What is expected: Output the listing word for word, minus pictures.
________________________
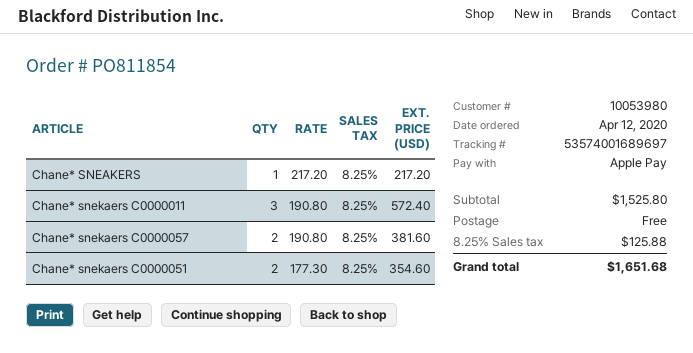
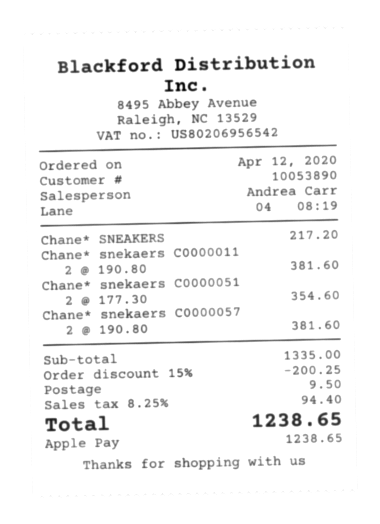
customer number: 10053980 -> 10053890
Chane* snekaers C0000011: 3 x 190.80 = 572.40 -> 2 x 190.80 = 381.60
subtotal: 1525.80 -> 1335.00
discount: none -> 15% = 200.25
shipping: 0.00 -> 9.50
tax: 8.25% = 125.88 -> 8.25% = 94.40
total: 1651.68 -> 1238.65

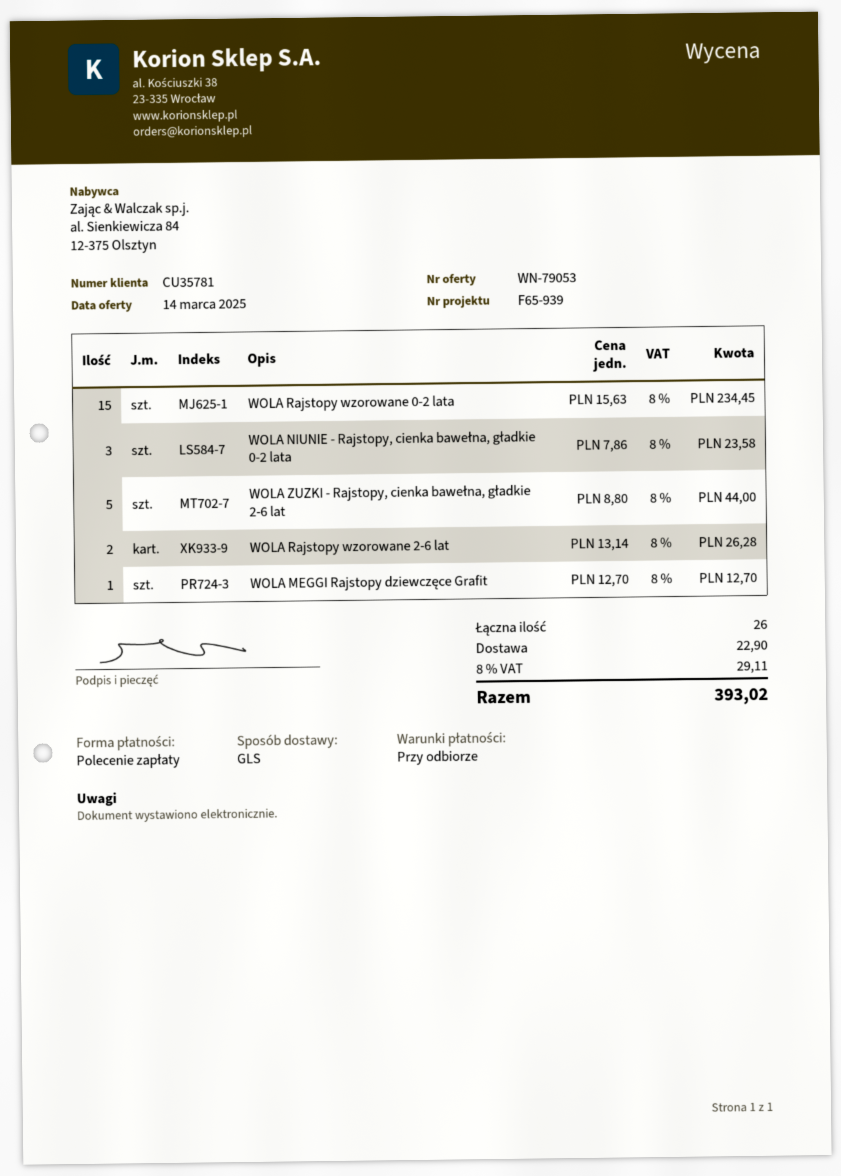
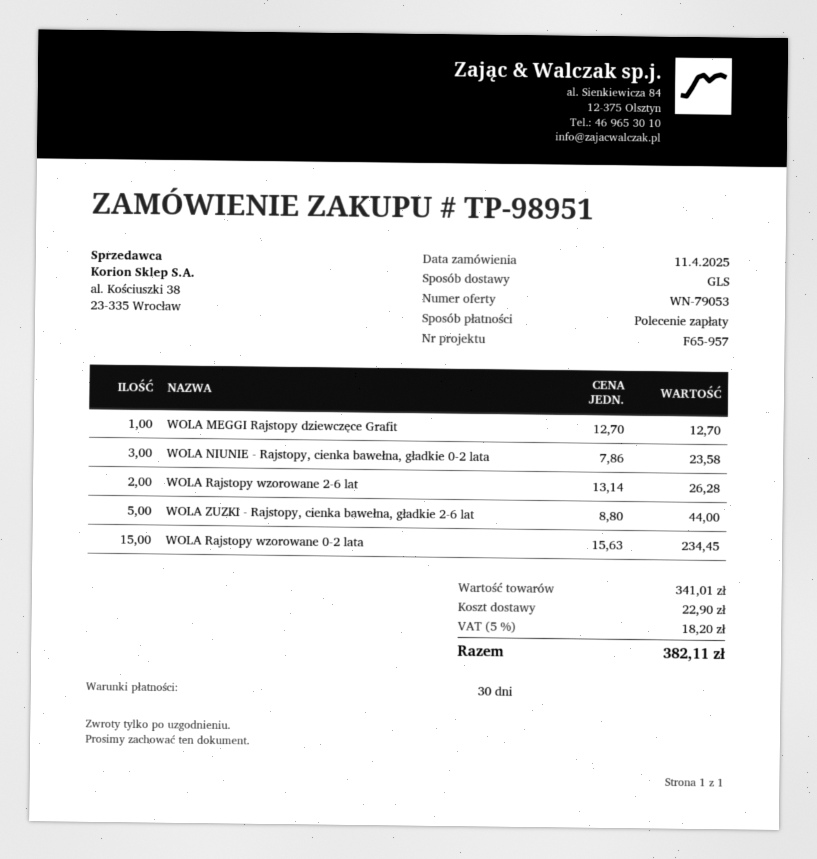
payment terms: on receipt -> 30 days
reference: F65-939 -> F65-957
tax: 8% = 29.11 -> 5% = 18.20
total: 393.02 -> 382.11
________________________
Expected output:
customer number: 10053980 -> 10053890
Chane* snekaers C0000011: 3 x 190.80 = 572.40 -> 2 x 190.80 = 381.60
subtotal: 1525.80 -> 1335.00
discount: none -> 15% = 200.25
shipping: 0.00 -> 9.50
tax: 8.25% = 125.88 -> 8.25% = 94.40
total: 1651.68 -> 1238.65

payment terms: on receipt -> 30 days
reference: F65-939 -> F65-957
tax: 8% = 29.11 -> 5% = 18.20
total: 393.02 -> 382.11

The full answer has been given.